Branches for Experimentation
Your AI wants to refactor your entire codebase - 50+ changes across 10 files. You think: "What if it breaks everything?"
Solution: Create a branch. Test changes there. If good, merge. If bad, delete. Your main code stays safe.
Time: 20 minutes
What Is a Branch?
A branch is a copy of your code where you test things safely.
Main Code (working version)
↓
Create Branch → Test Copy
↓
AI makes changes here
↓
Test it
↓
Works? → Merge back to main
Broken? → Delete the branch
Your main code never changes until you approve.
Why Branches Matter with AI
Without branches:
- AI changes your main code directly
- Something breaks
- Hard to undo everything
With branches:
- AI changes the copy (branch)
- Test the copy
- If broken, delete it
- Main code untouched
- Try again differently
Branches = Fearless experimentation
The Branch Workflow
Step 1: Create a Branch
You ask Gemini CLI: "Create a branch called 'test-refactor'"

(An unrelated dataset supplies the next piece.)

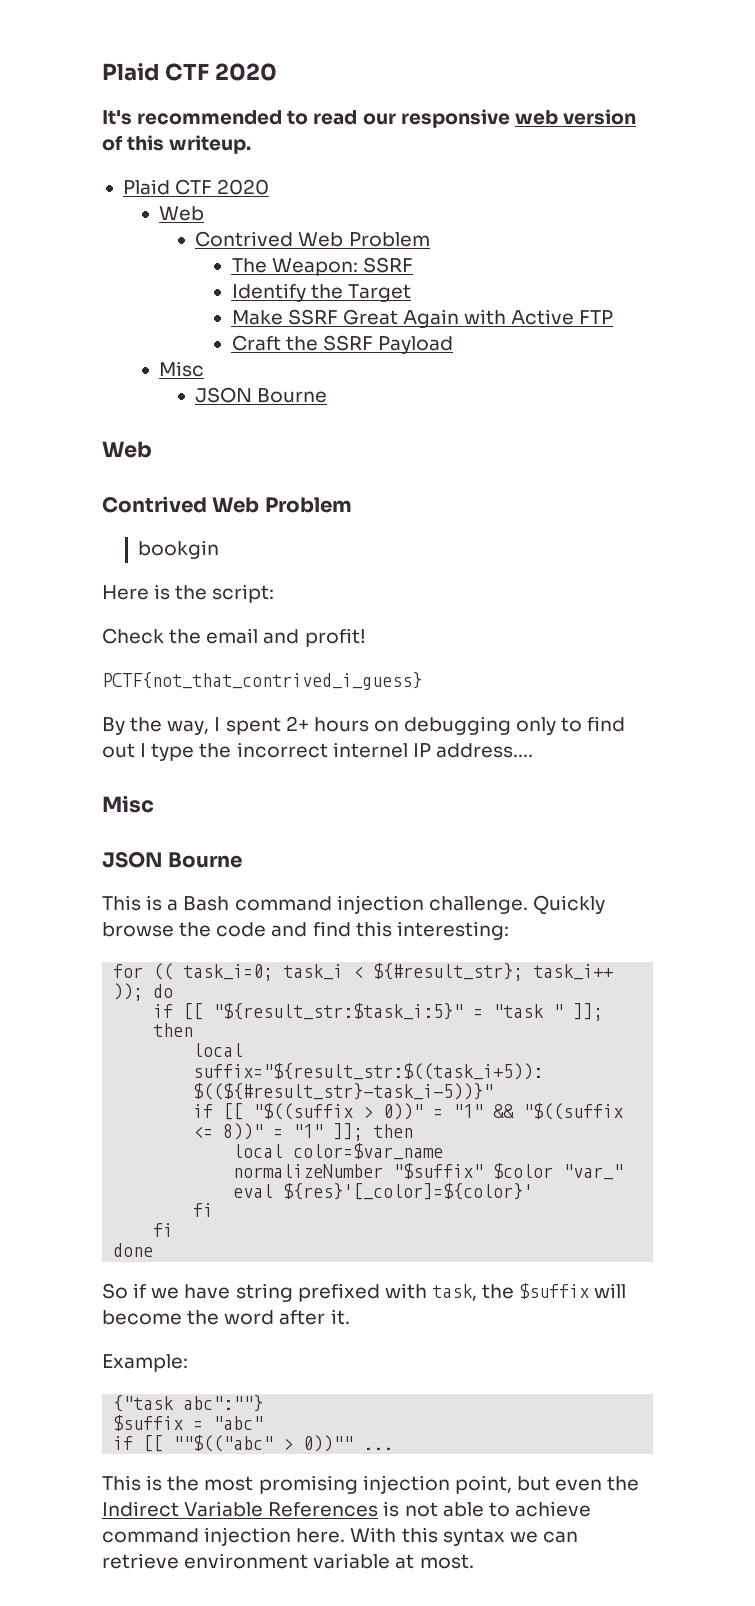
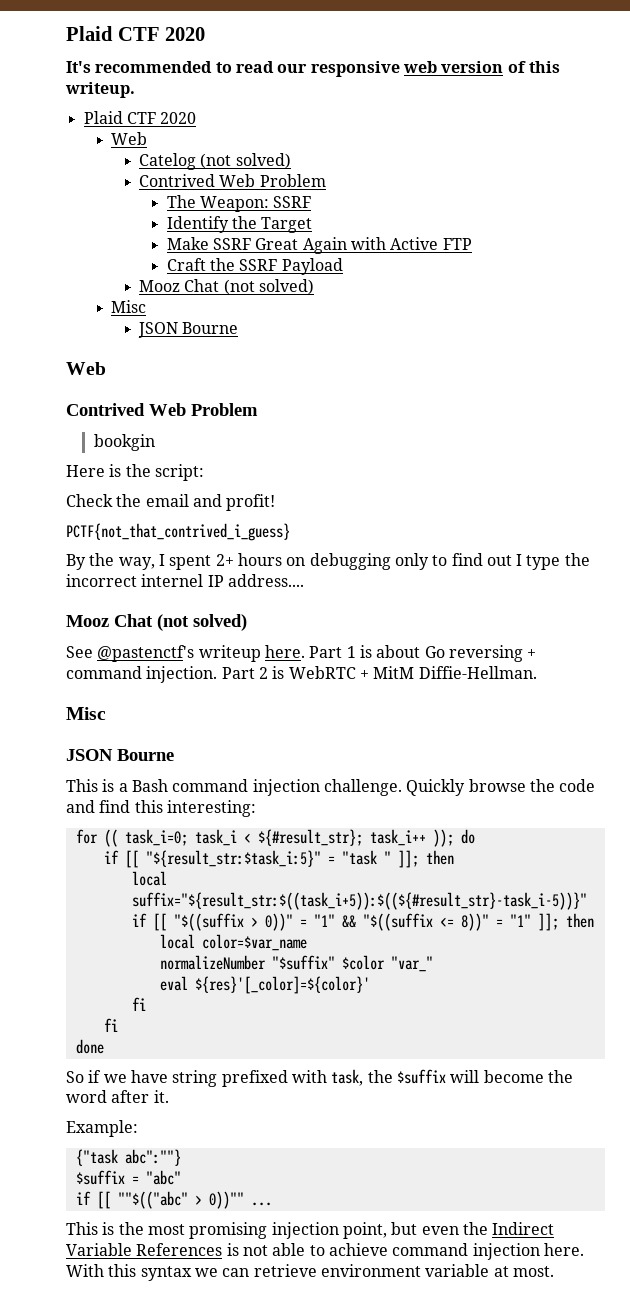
(205, 213) none -> [138,153,291,170] // Catelog (not solved)
(453, 345) none -> [138,279,314,295] // Mooz Chat (not solved)
(533, 750) none -> [66,614,247,631] [66,645,537,662] [66,666,537,683] // Mooz Chat (not solved) // See @pastenctf's writeup here. Part 1 is about Go reversing + command injection. Part 2 is WebRTC + MitM Diffie-Hellman.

Gemini runs: git checkout -b test-refactor (or git switch -c test-refactor)
Creates and switches to the new branch.
Check it worked: Ask "Which branch am I on?" - should show test-refactor
Step 2: Make Changes
Now AI can modify code on this branch. Your main code is protected.
You: "Refactor calculator.py to be faster"

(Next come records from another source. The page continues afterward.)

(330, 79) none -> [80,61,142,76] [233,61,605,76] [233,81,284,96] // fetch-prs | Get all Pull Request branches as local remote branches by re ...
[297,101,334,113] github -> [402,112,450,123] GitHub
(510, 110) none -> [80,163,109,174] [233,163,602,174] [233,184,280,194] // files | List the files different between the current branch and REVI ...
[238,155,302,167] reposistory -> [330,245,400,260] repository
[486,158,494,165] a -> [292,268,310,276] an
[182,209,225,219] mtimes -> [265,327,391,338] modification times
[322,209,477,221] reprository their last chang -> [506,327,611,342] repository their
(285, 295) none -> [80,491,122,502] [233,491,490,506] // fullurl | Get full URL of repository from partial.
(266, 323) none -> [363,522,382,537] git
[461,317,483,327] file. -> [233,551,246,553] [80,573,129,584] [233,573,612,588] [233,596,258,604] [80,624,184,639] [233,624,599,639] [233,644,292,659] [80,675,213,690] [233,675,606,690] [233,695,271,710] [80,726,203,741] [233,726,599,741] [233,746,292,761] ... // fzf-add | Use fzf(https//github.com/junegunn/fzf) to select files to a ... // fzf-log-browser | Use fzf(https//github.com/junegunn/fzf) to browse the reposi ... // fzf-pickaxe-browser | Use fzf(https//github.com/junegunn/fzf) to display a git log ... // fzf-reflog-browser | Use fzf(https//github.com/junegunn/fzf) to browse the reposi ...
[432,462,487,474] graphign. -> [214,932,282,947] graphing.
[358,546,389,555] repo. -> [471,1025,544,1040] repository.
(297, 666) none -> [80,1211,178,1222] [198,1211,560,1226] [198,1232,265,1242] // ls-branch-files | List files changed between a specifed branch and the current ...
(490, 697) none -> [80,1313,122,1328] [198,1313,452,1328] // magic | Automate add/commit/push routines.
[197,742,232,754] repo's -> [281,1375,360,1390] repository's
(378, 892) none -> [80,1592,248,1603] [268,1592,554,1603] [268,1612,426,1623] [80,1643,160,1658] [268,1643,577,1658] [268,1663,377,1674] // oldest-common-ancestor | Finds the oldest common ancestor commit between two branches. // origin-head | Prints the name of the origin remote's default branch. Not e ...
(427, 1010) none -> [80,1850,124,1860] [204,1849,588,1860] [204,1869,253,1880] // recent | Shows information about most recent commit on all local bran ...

AI modifies the code on the test-refactor branch.
View changes:
Ask Gemini CLI: "Show me what changed"
Gemini runs: git diff main
Shows differences between your branch and main.
Step 3: Test the Changes
Test thoroughly before merging.
You: "Run tests on calculator.py"
AI runs your code and reports results:
- ✓ All tests pass → Safe to merge
- ✗ Tests fail → Fix or discard
Step 4: Merge or Discard
Option A: Keep Changes (Merge)
If tests pass and you like the changes:
You ask Gemini CLI: "Merge this branch into main"
Gemini runs:
git checkout main(switch to main)git merge test-refactor(merge changes)git branch -d test-refactor(delete the branch)
Your main code now has the changes.
Option B: Discard Changes
If tests fail or you don't like the changes:
You ask Gemini CLI: "Delete this branch without merging"
Gemini runs:
git checkout main(switch to main)git branch -D test-refactor(force delete branch)
Your main code is unchanged - exactly as before.
Complete Example
You: "Create a branch to test adding NumPy to calculator"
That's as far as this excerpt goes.